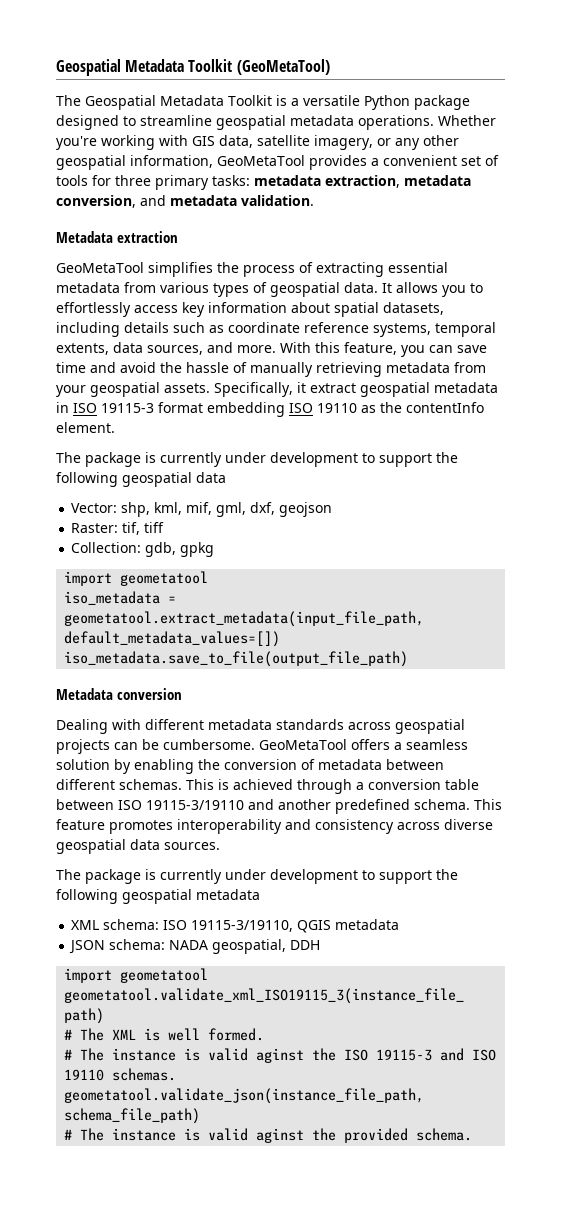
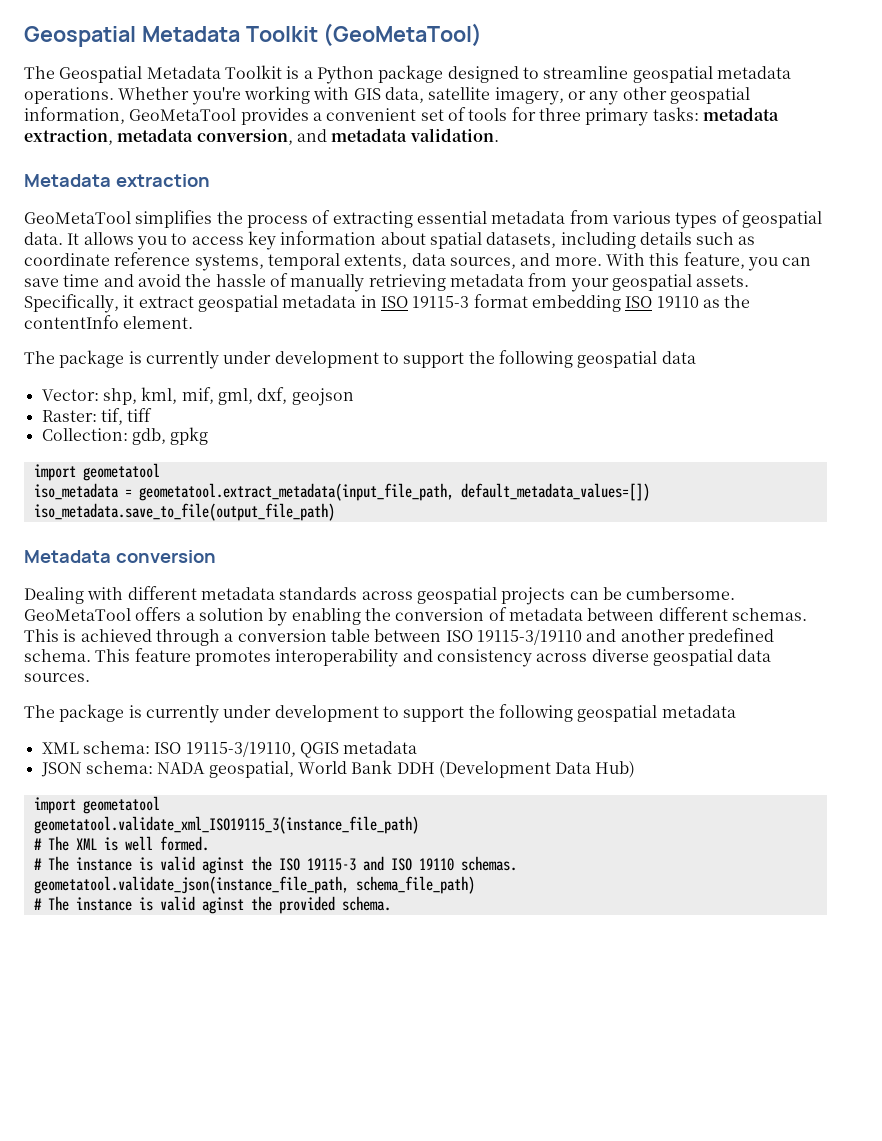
- The Geospatial Metadata Toolkit is a versatile Python package designed to streamline geospatial metadata operations.
+ The Geospatial Metadata Toolkit is a Python package designed to streamline geospatial metadata operations.
- It allows you to effortlessly access key information about spatial datasets, including details such as coordinate reference systems, temporal extents, data sources, and more.
+ It allows you to access key information about spatial datasets, including details such as coordinate reference systems, temporal extents, data sources, and more.
- GeoMetaTool offers a seamless solution by enabling the conversion of metadata between different schemas.
+ GeoMetaTool offers a solution by enabling the conversion of metadata between different schemas.
- JSON schema: NADA geospatial, DDH
+ JSON schema: NADA geospatial, World Bank DDH (Development Data Hub)

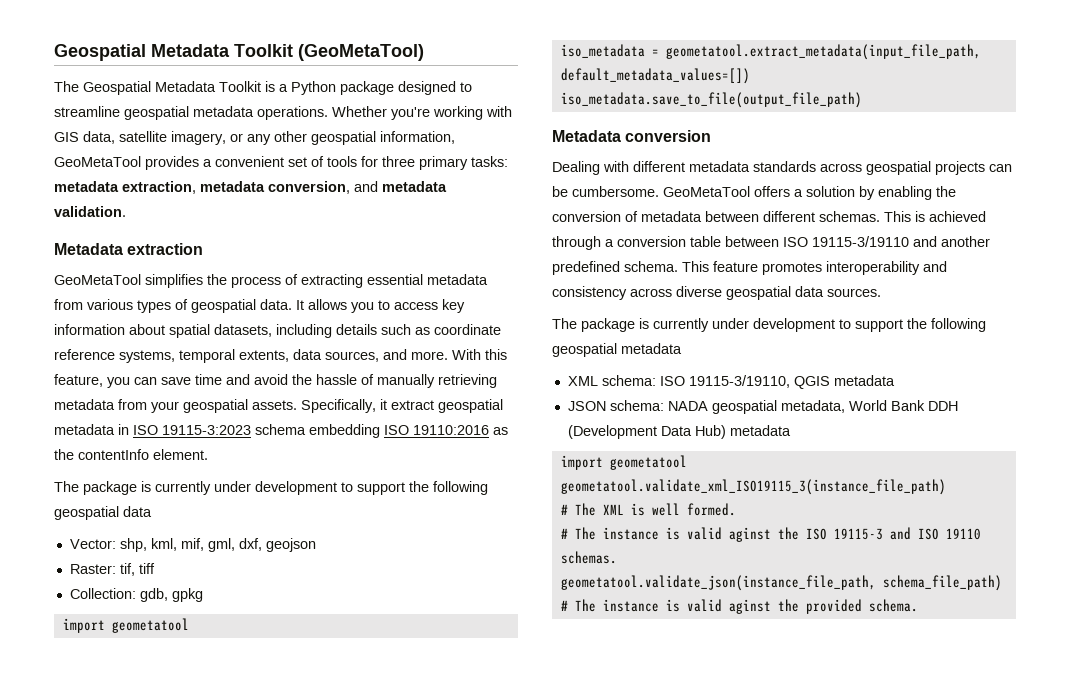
- Specifically, it extract geospatial metadata in ISO 19115-3 format embedding ISO 19110 as the contentInfo element.
+ Specifically, it extract geospatial metadata in ISO 19115-3:2023 schema embedding ISO 19110:2016 as the contentInfo element.
- JSON schema: NADA geospatial, World Bank DDH (Development Data Hub)
+ JSON schema: NADA geospatial metadata, World Bank DDH (Development Data Hub) metadata

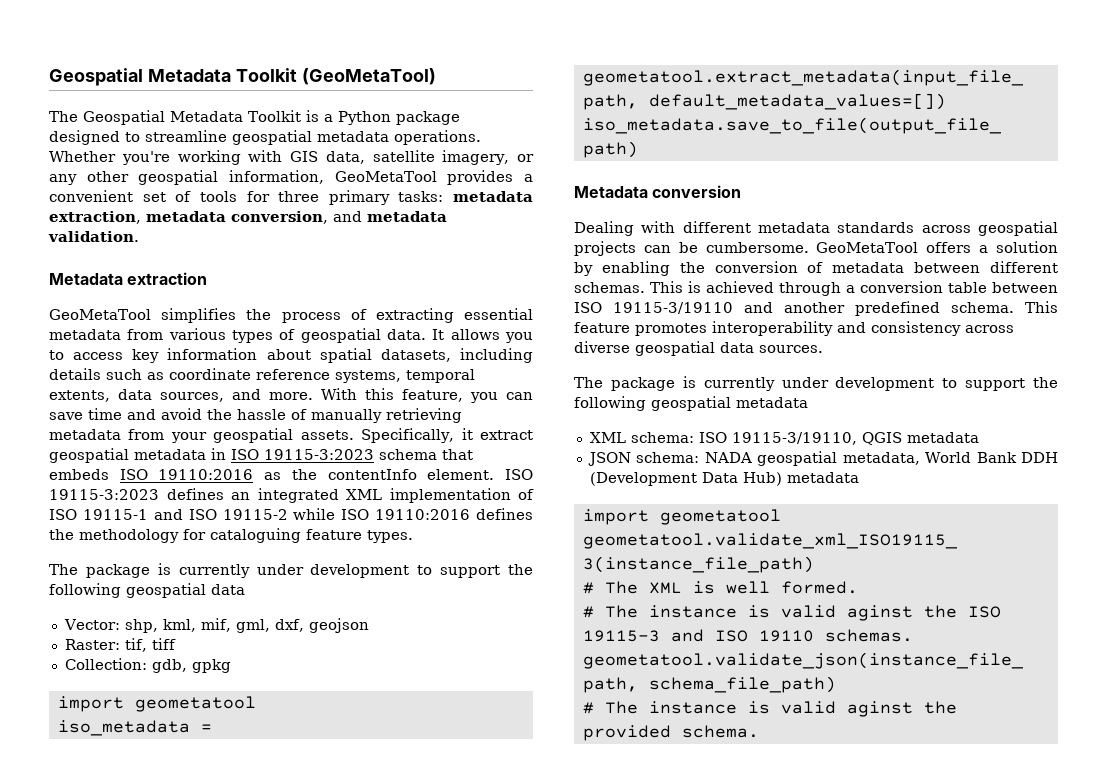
- Specifically, it extract geospatial metadata in ISO 19115-3:2023 schema embedding ISO 19110:2016 as the contentInfo element.
+ Specifically, it extract geospatial metadata in ISO 19115-3:2023 schema that embeds ISO 19110:2016 as the contentInfo element. ISO 19115-3:2023 defines an integrated XML implementation of ISO 19115-1 and ISO 19115-2 while ISO 19110:2016 defines the methodology for cataloguing feature types.

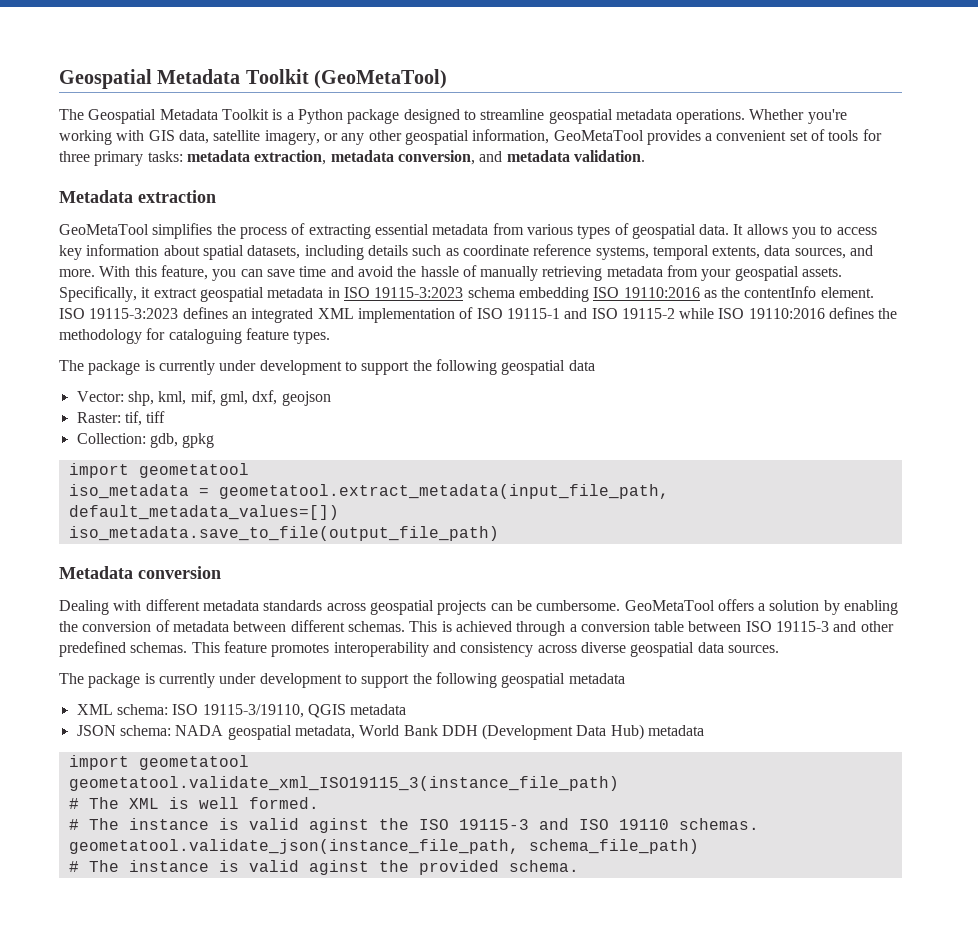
- Specifically, it extract geospatial metadata in ISO 19115-3:2023 schema that embeds ISO 19110:2016 as the contentInfo element.
+ Specifically, it extract geospatial metadata in ISO 19115-3:2023 schema embedding ISO 19110:2016 as the contentInfo element.
- This is achieved through a conversion table between ISO 19115-3/19110 and another predefined schema.
+ This is achieved through a conversion table between ISO 19115-3 and other predefined schemas.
▬▬▬▬▬▬
### The problem
From the line containing "- This is achieved" down to the last line of the data, transcribe every line exactly; nothing else should appear.

### Solution
- This is achieved through a conversion table between ISO 19115-3/19110 and another predefined schema.
+ This is achieved through a conversion table between ISO 19115-3 and other predefined schemas.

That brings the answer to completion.